AIMS: Cytochrome P450 2A6 (CYP2A6) is a human enzyme best known for metabolizing nicotine and nitrosamine precarcinogens. Our aim was to discover and characterize new CYP2A6 alleles in a population of Black African descent. MATERIALS &
METHODS: We used cloning, sequencing and genotyping of genomic DNA to discover new variants, and in vivo nicotine pharmacokinetic phenotyping to characterize the functional effect of the new alleles.

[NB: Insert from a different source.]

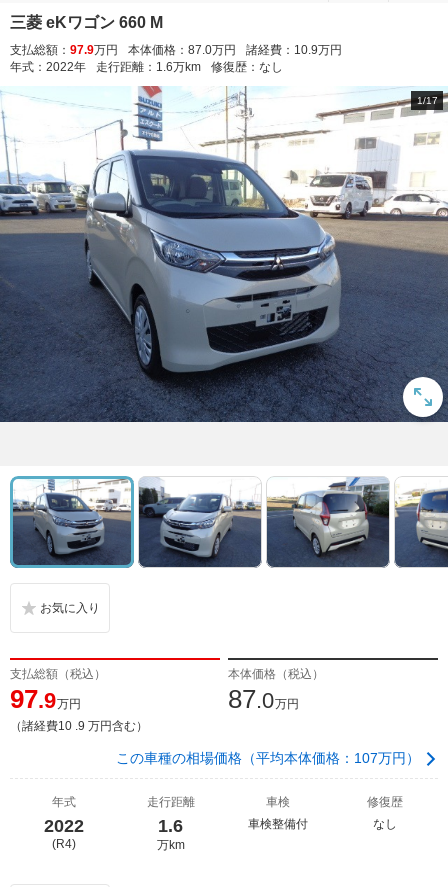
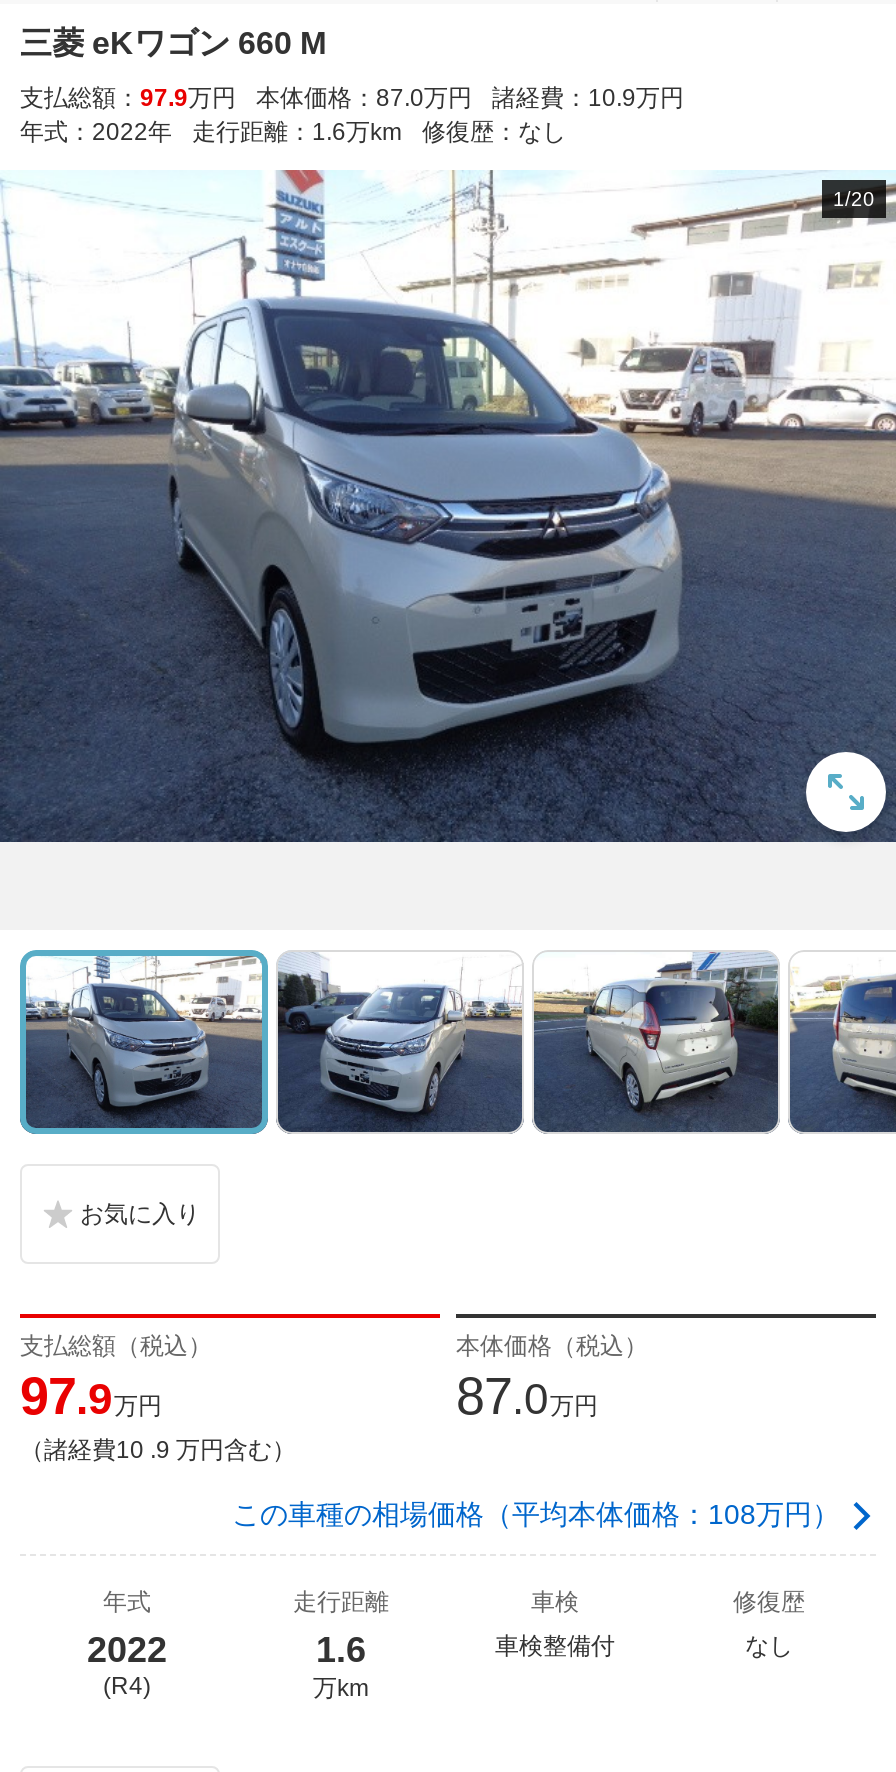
- 1/17
+ 1/20

- この車種の相場価格（平均本体価格：107万円）
+ この車種の相場価格（平均本体価格：108万円）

RESULTS: Four new CYP2A6 alleles, CYP2A6*4G, *4H, *1B4 and *1L, were discovered and characterized in a population of Black African descent. The two new deletion alleles, CYP2A6*4G and *4H, are distinguished by different crossover junctions at 7.9 and 7.8 kb downstream of the CYP2A6 +1ATG start site, respectively; their combined allele frequency is 1.6%. The new gene conversion alleles, CYP2A6*1B4 and CYP2A6*1L, contain 27 and 10 bp of CYP2A7 sequence in the CYP2A6 3 -flanking region, respectively; their combined allele frequency is 7.3%. CYP2A6*4 appears to associate with lower CYP2A6 activity in vivo, while CYP2A6*1L does not; however, CYP2A6*1L confounds genotyping assays that use the 2A6R3 and 2A6R4 primers.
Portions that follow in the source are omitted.